What needs to be done:
Repeat exactly the lines of the records below, starting at the line containing "[291,756,782,778] deploy/basic-traffic-routing/start/ ->" and ending at the line containing "(261, 460) none". Leave the pictures out.

Recorded information:
────────

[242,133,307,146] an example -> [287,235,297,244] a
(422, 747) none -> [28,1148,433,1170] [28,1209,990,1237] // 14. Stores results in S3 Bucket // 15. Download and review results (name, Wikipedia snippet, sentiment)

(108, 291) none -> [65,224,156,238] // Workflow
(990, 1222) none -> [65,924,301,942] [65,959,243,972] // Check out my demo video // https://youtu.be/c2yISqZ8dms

────────

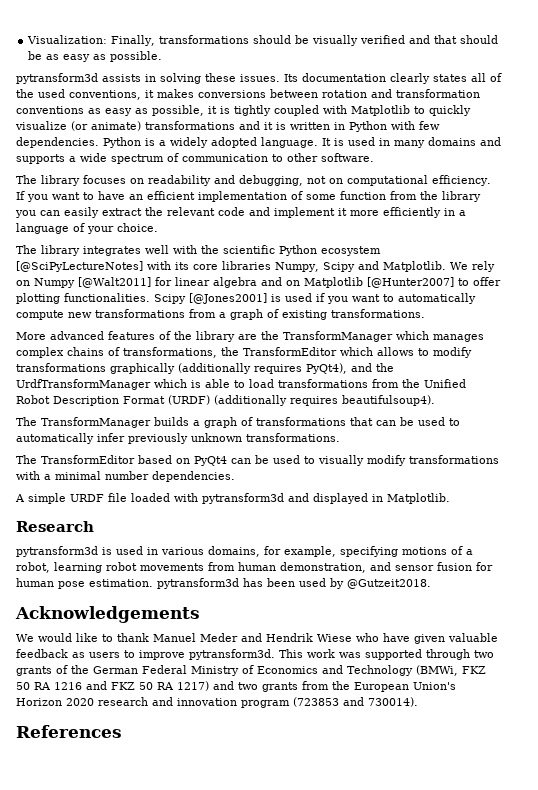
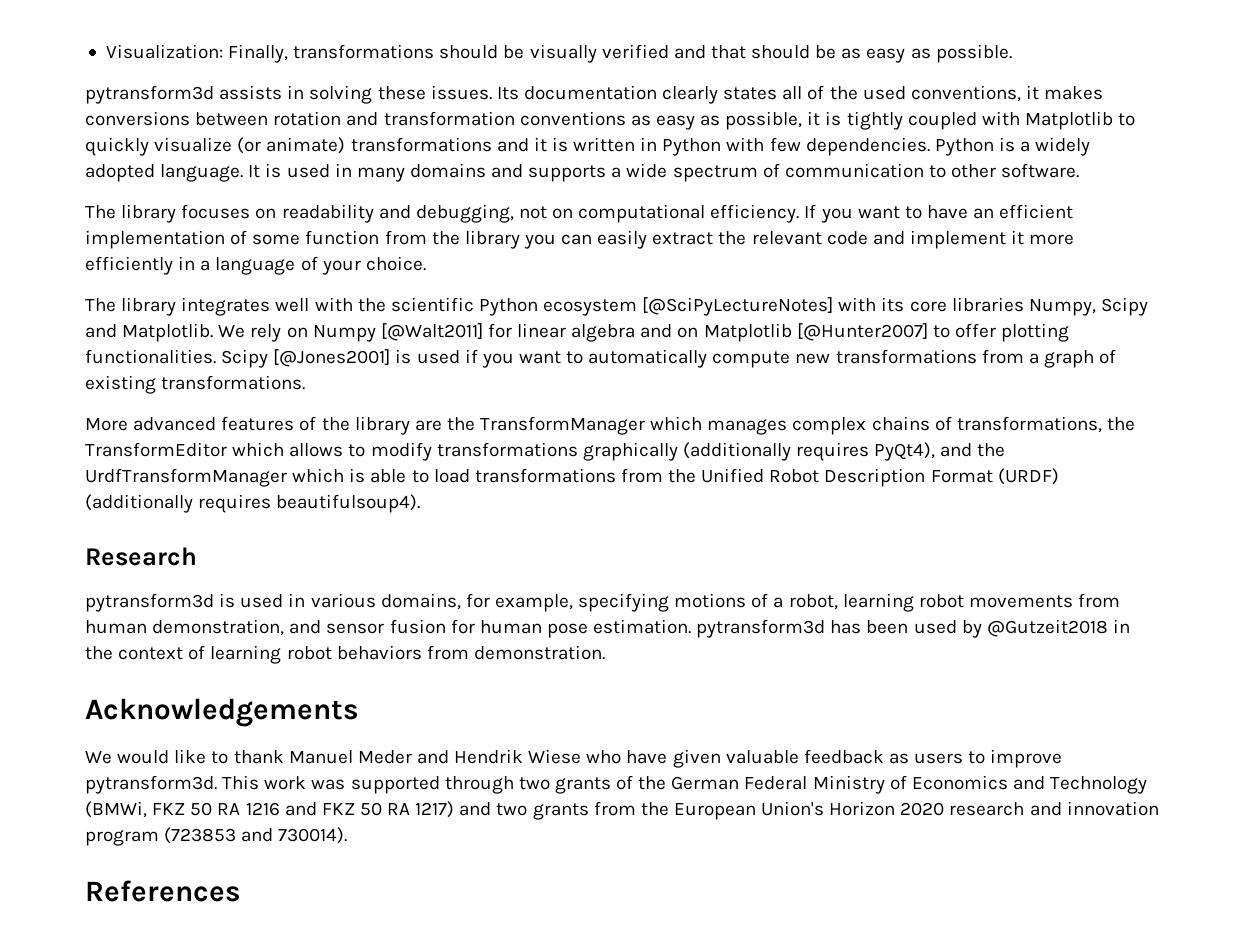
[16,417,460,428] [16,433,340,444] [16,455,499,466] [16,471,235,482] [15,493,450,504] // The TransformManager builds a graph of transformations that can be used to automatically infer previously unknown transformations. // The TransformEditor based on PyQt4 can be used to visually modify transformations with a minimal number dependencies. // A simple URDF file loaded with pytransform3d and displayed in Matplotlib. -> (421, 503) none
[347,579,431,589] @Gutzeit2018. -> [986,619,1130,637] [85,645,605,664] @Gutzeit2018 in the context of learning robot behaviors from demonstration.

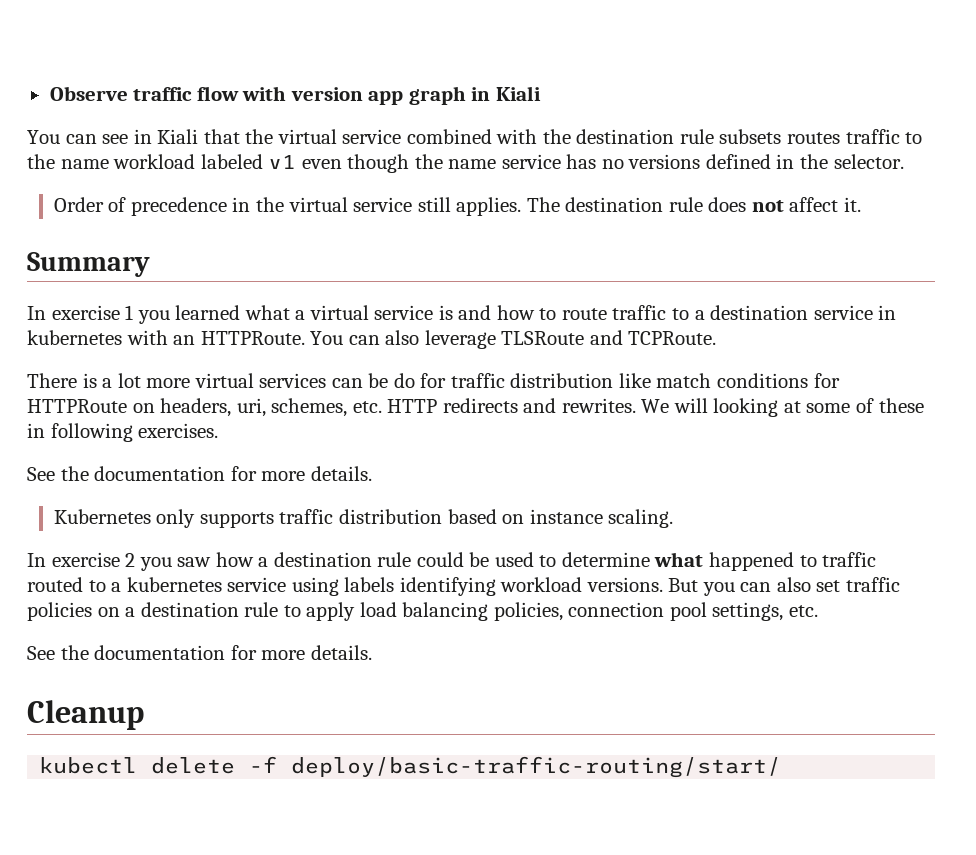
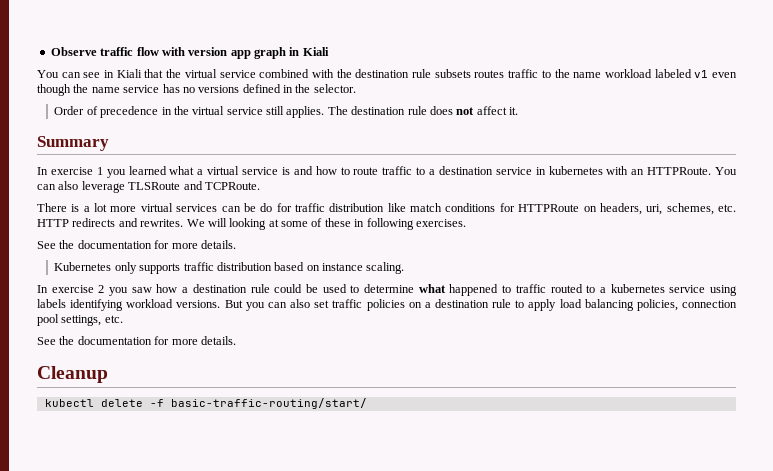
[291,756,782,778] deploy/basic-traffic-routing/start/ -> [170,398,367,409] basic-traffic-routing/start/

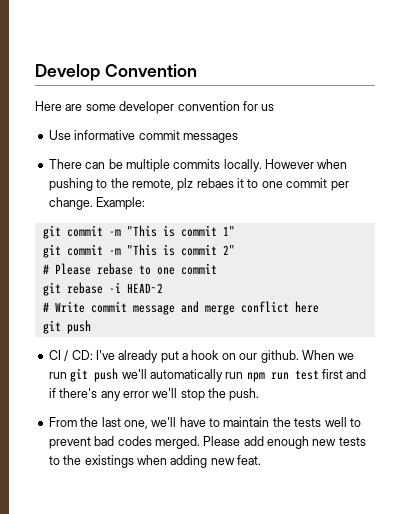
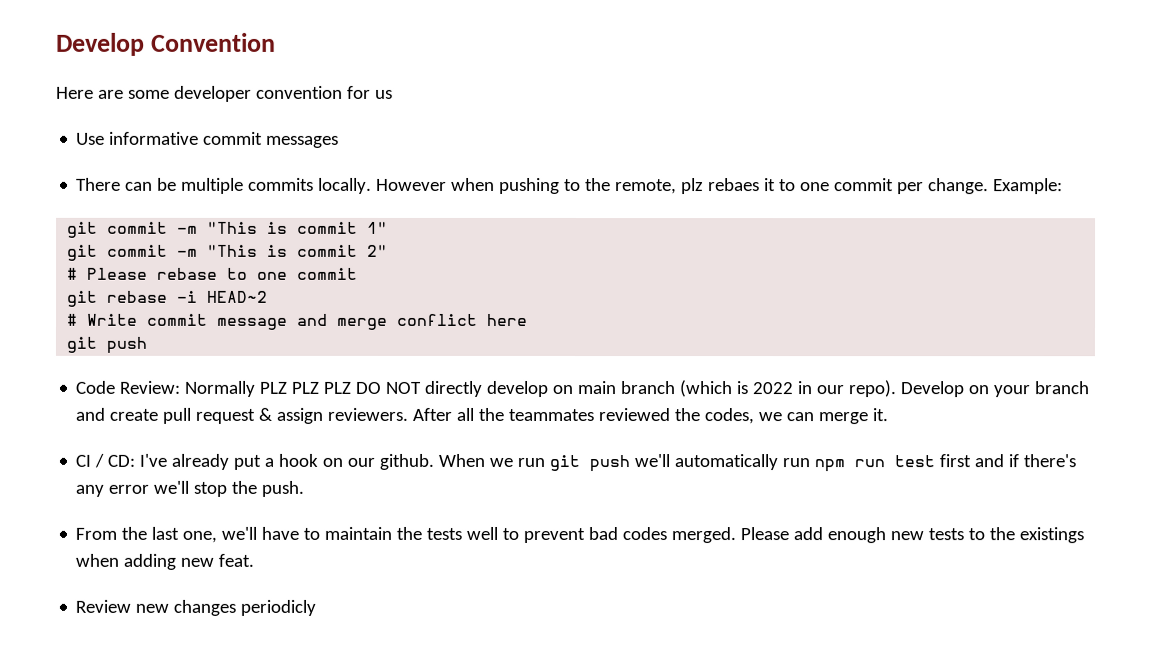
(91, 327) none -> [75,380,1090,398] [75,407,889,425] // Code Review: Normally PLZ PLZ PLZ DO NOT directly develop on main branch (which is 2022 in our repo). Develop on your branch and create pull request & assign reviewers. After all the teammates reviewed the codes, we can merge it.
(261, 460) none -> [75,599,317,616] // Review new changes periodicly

────────

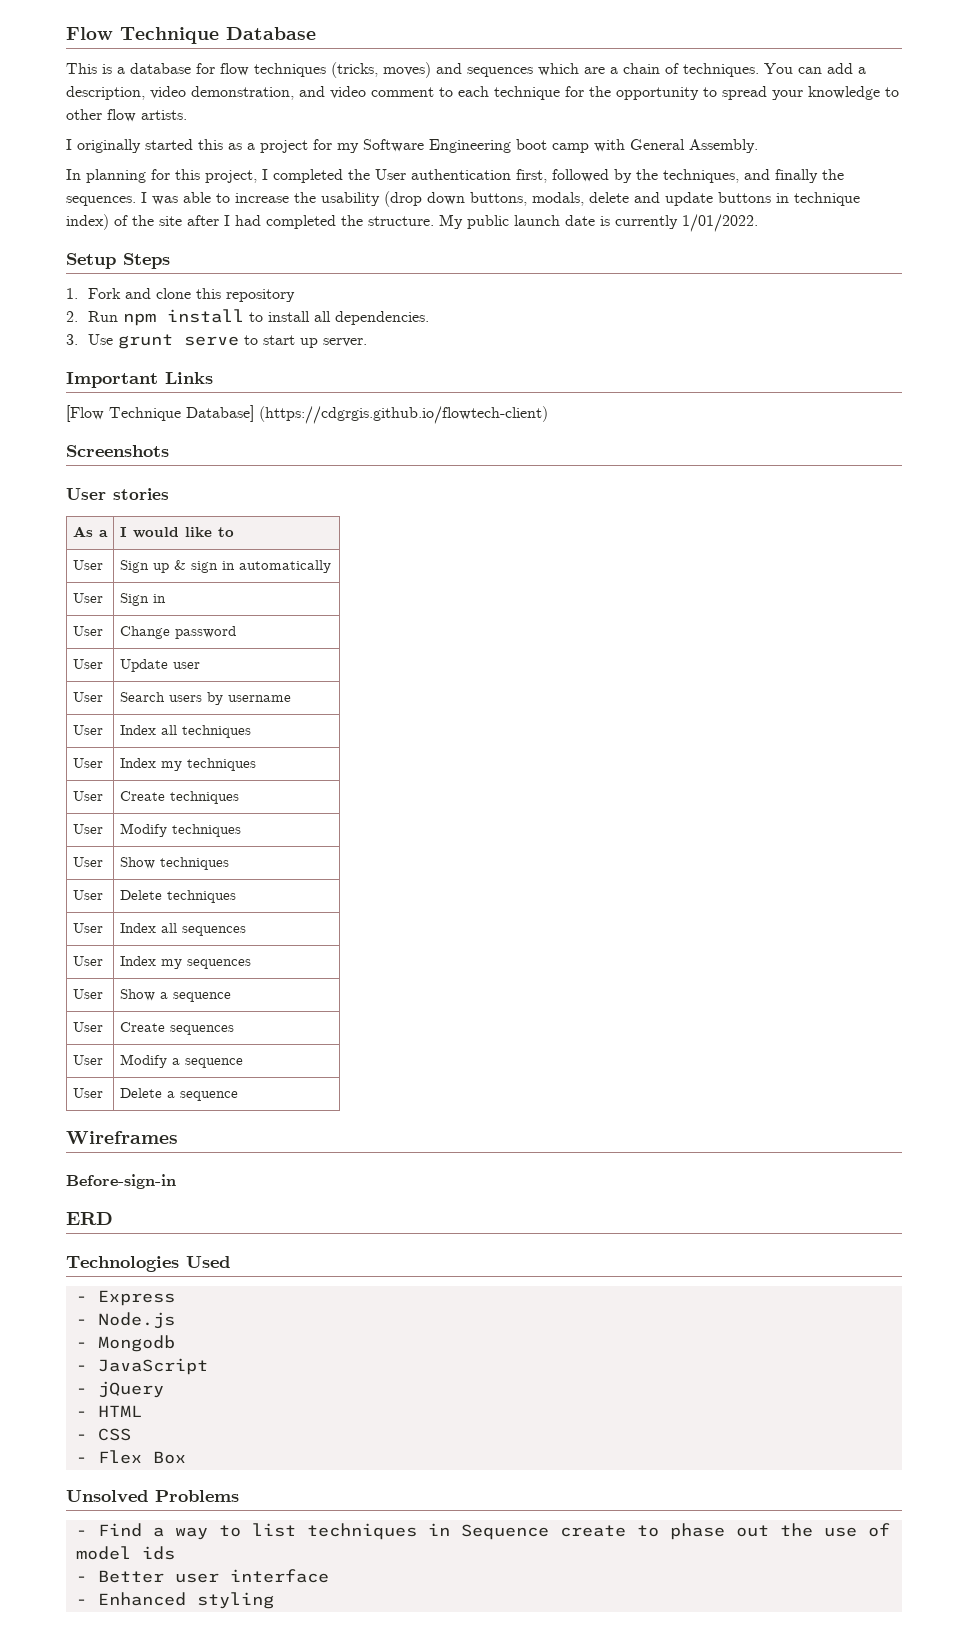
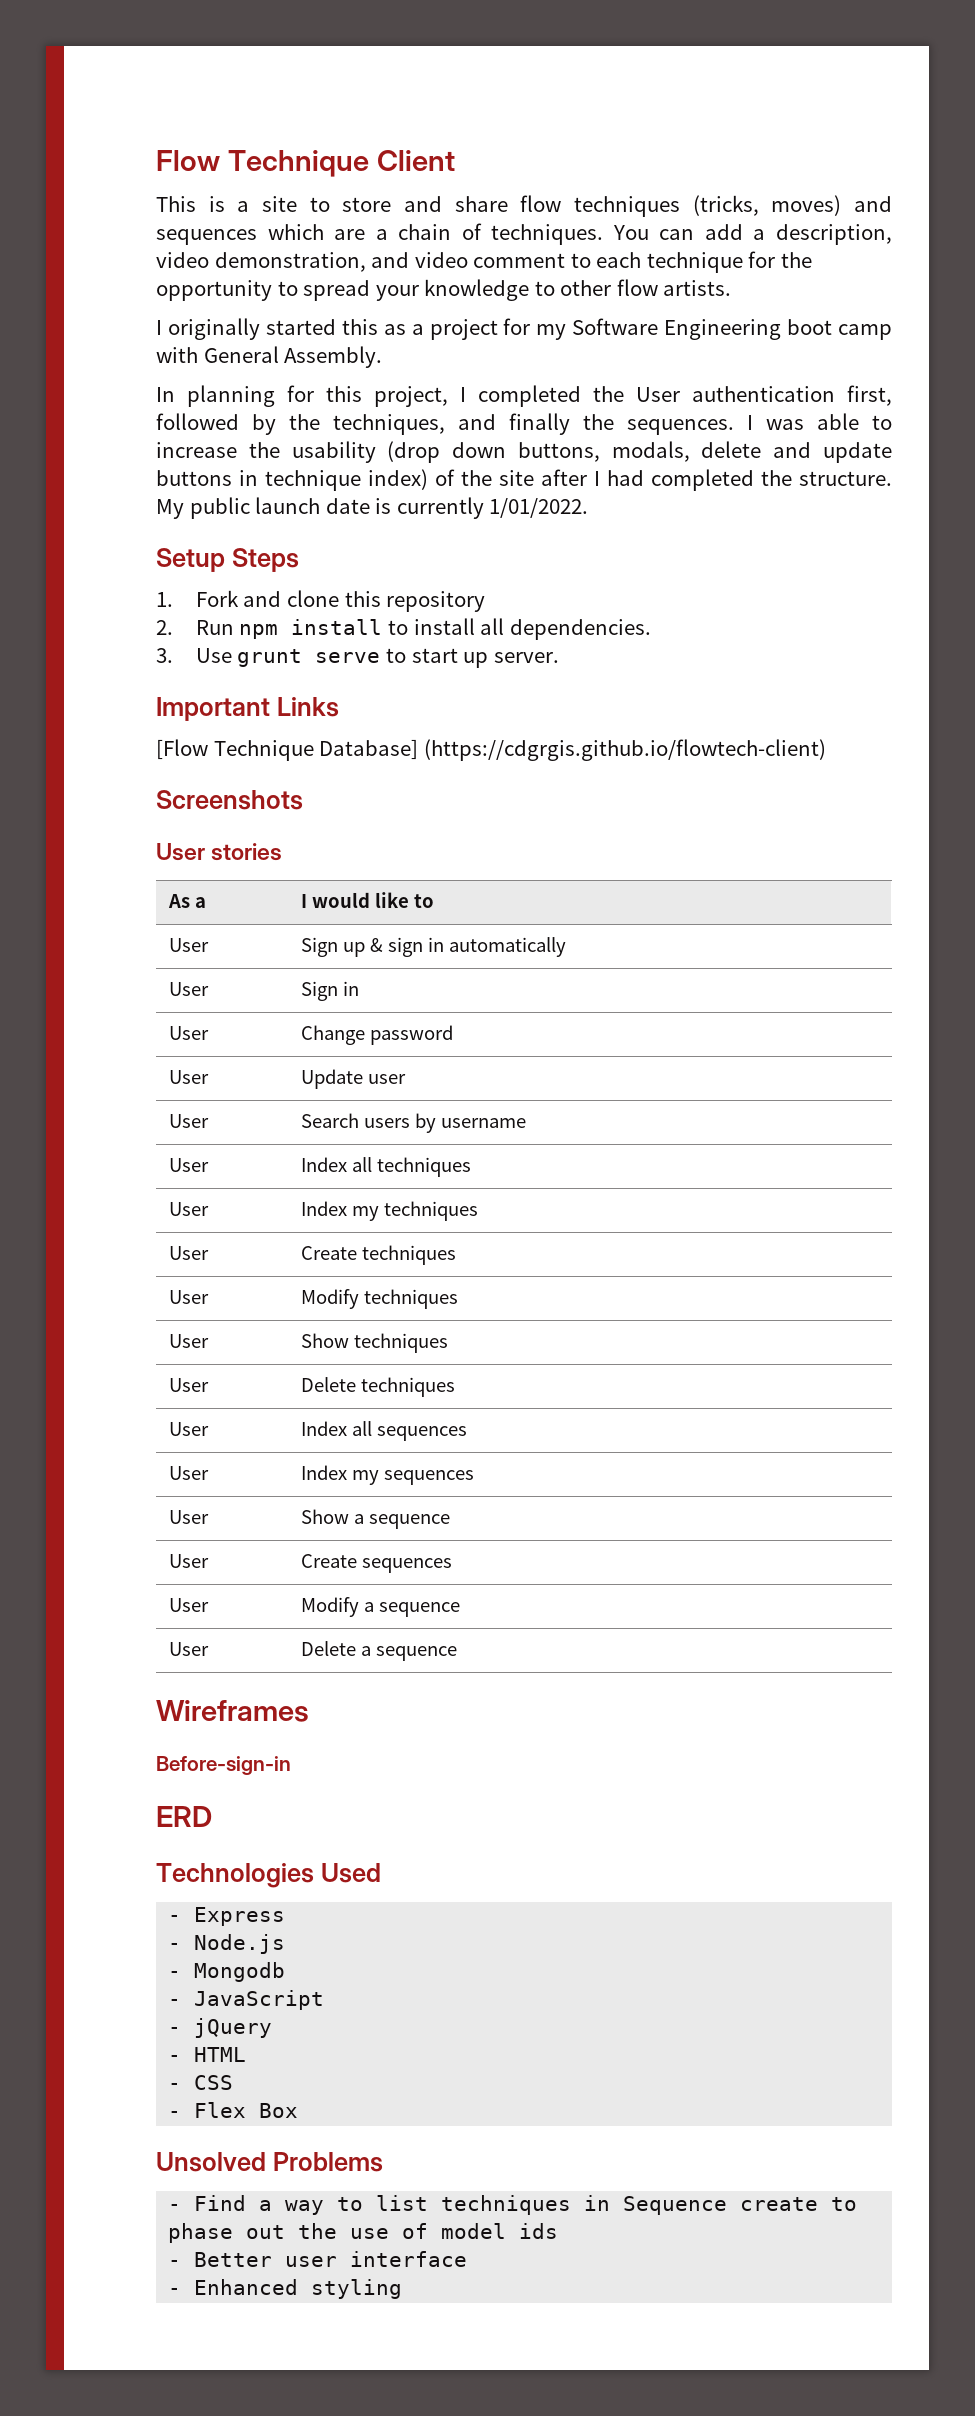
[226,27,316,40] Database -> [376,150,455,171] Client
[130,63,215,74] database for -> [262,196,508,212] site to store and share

────────

Exercise response:
[291,756,782,778] deploy/basic-traffic-routing/start/ -> [170,398,367,409] basic-traffic-routing/start/

(91, 327) none -> [75,380,1090,398] [75,407,889,425] // Code Review: Normally PLZ PLZ PLZ DO NOT directly develop on main branch (which is 2022 in our repo). Develop on your branch and create pull request & assign reviewers. After all the teammates reviewed the codes, we can merge it.
(261, 460) none -> [75,599,317,616] // Review new changes periodicly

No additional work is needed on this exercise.